🤖 AI Summary
This work addresses the challenge of efficient and stable learning in large-scale discrete action spaces, where only a small subset of actions is effective for a given task. The authors propose the Sparse Agent Control (SAC) framework, which leverages ℓ₁,₂-regularized policy learning under a compressed sensing paradigm to achieve sample-efficient optimization. They provide the first theoretical guarantees for sparse policy learning in such settings: while dense policies require Ω(M) samples, their sparse approach needs only O(k log M). Key technical contributions include a convex surrogate loss, policy-restricted strong convexity (Policy-RSC), dual witness construction, and belief error analysis under partial observability.
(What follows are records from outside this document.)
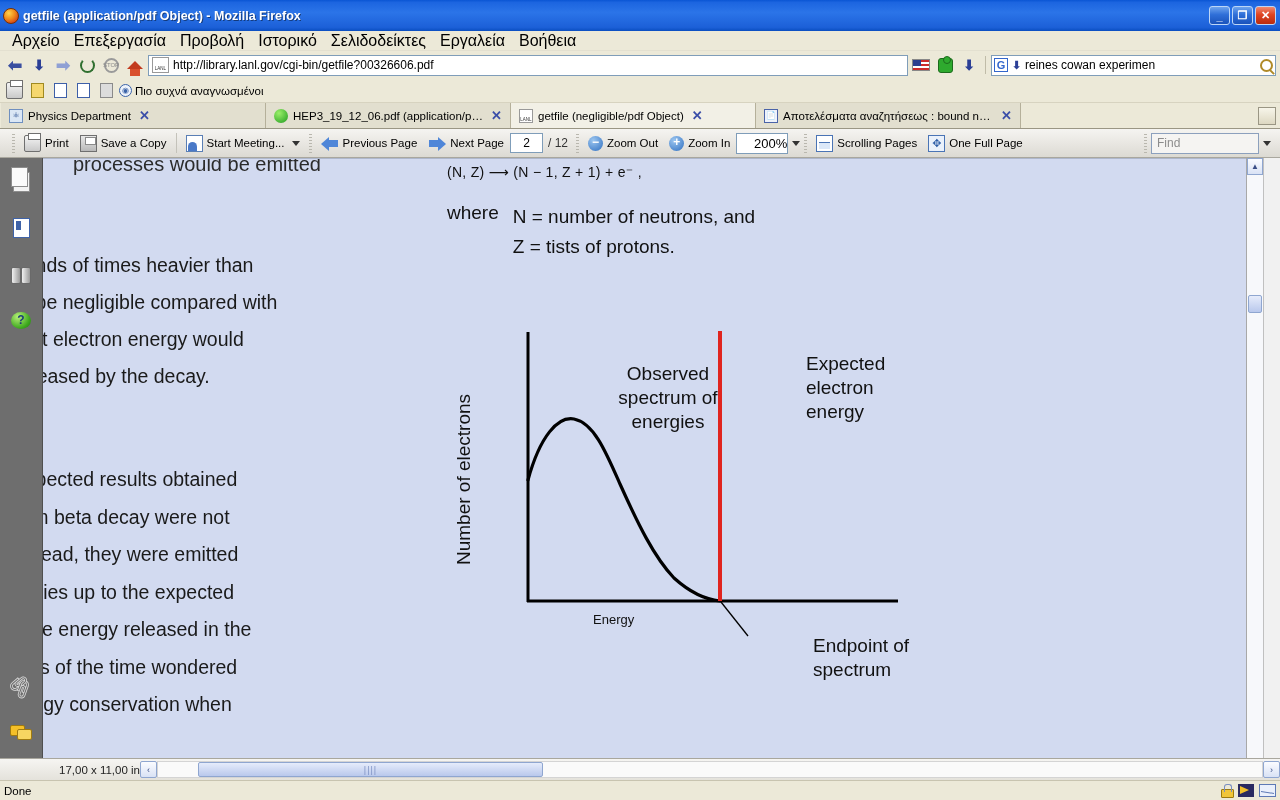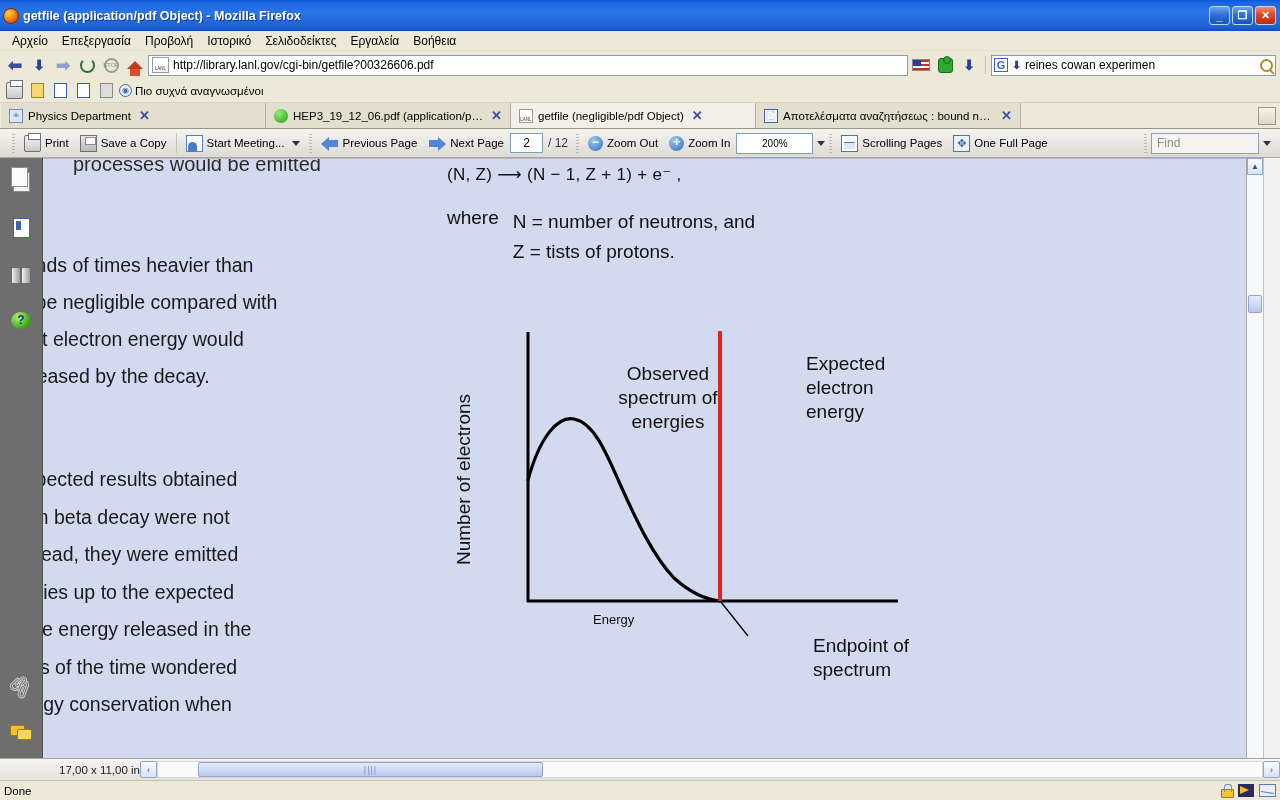--- a/index.html
+++ b/index.html
@@ -35,7 +35,7 @@
   
   .menubar{
     height:20px; background:#ece9d8; display:flex; align-items:center;
-    padding-left:5px; border-bottom:1px solid #e3e0d0; font-size:12px;
+    padding-left:5px; border-bottom:1px solid #e3e0d0; font-size:16px;
   }
   .menu-item{ padding:2px 7px; white-space:nowrap; }
 

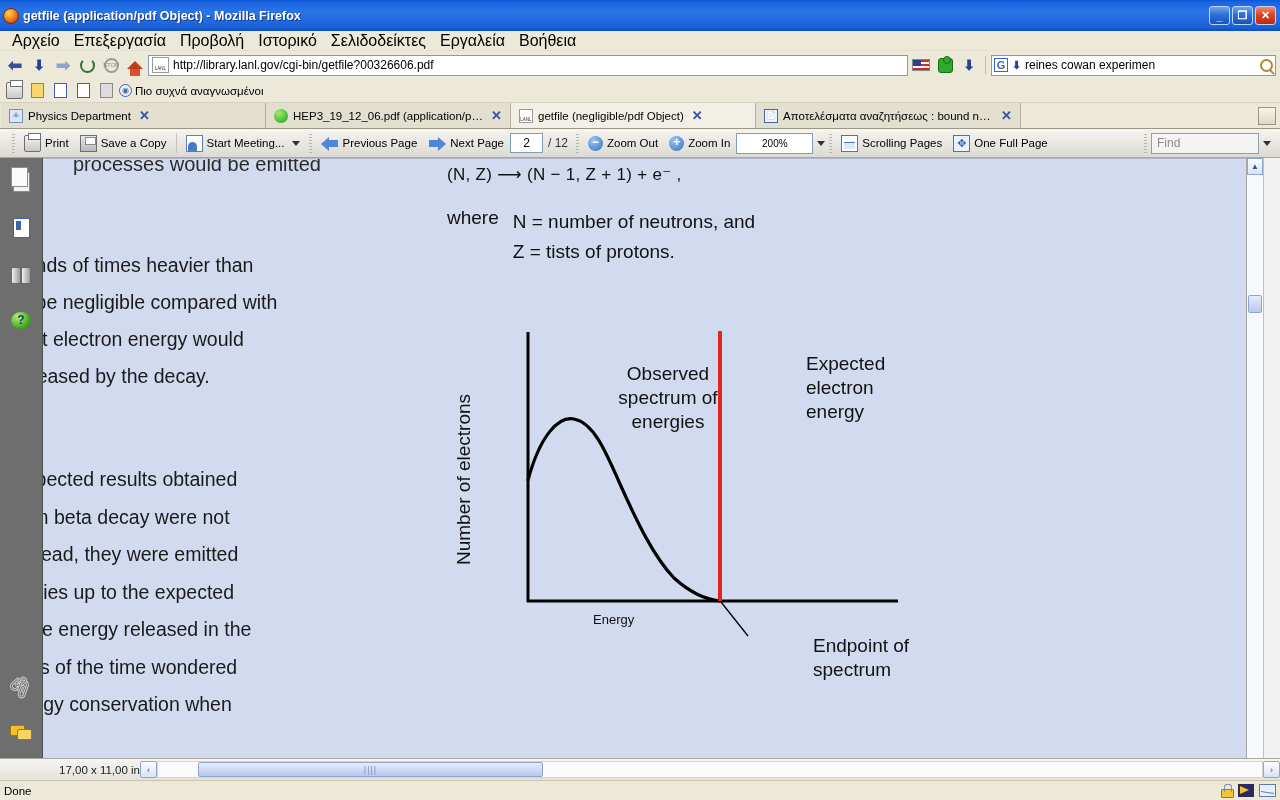--- a/index.html
+++ b/index.html
@@ -155,8 +155,8 @@
     background:radial-gradient(circle at 35% 30%,#9cc6f0,#2f6fc0);
     color:#fff;font-size:12px;font-weight:bold;line-height:13px;text-align:center;}
   .zoombox{
-    width:77px;height:21px;background:#fff;border:1px solid #7f9db9;
-    font-size:10px;line-height:19px;text-align:center;flex:none;
+    width:52px;height:21px;background:#fff;border:1px solid #7f9db9;
+    font-size:13px;line-height:19px;text-align:right;flex:none;
   }
   .caret{width:0;height:0;border-left:4px solid transparent;border-right:4px solid transparent;
          border-top:5px solid #333;flex:none;margin-left:3px;}

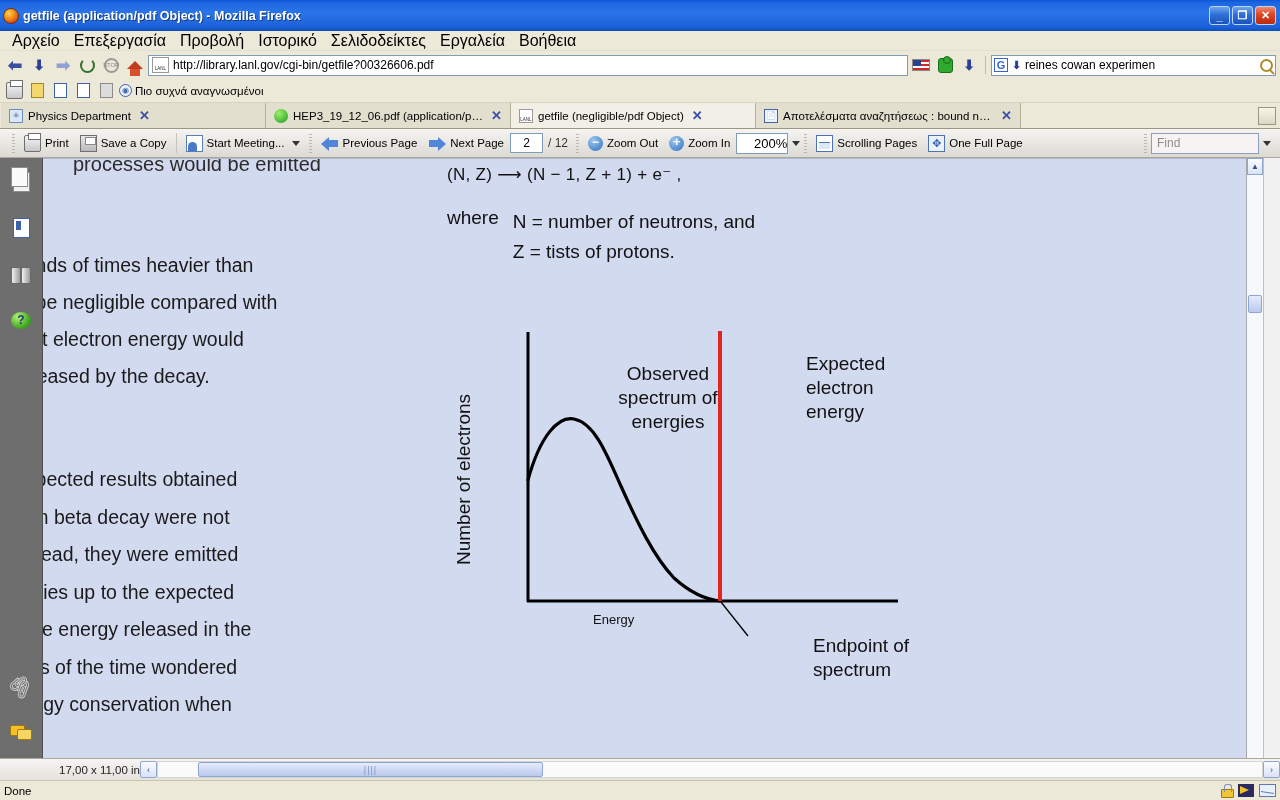--- a/index.html
+++ b/index.html
@@ -215,7 +215,7 @@
   .eqn{
     position:absolute;left:404px;top:5px;font-size:19px;color:#111;
   }
-  .eqn-line1{font-size:17px;letter-spacing:.3px;}
+  .eqn-line1{font-size:14px;letter-spacing:.3px;}
   .eqn-where{margin-top:22px;display:flex;gap:14px;align-items:flex-start;}
   .eqn-where .defs{line-height:30px;}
The resulting policy achieves a value suboptimality bound of k( log M / T )¹/², exactly recovers the effective action set when T > k log M, and maintains logarithmic dependence on M even in partially observable environments.
📝 Abstract
Tool-augmented LLM systems expose a control regime that learning theory has largely ignored: sequential decision-making with a massive discrete action universe (tools, APIs, documents) in which only a small, unknown subset is relevant for any fixed task distribution. We formalize this setting as Sparse Agentic Control (SAC), where policies admit block-sparse representations over M>>1 actions and rewards depend on sparse main effects and (optionally) sparse synergies. We study ell_{1,2}-regularized policy learning through a convex surrogate and establish sharp, compressed-sensing-style results: (i) estimation and value suboptimality scale as k (log M / T)^{1/2} under a Policy-RSC condition; (ii) exact tool-support recovery holds via primal-dual witness arguments when T>k log M under incoherence and beta-min; and (iii) any dense policy class requires Omega(M) samples, explaining the instability of prompt-only controllers. We further show that under partial observability, LLMs matter only through a belief/representation error epsilon_b, yielding an additive O(epsilon_b) degradation while preserving logarithmic dependence on M. Extensions cover tuning-free, online, robust, group-sparse, and interaction-aware SAC.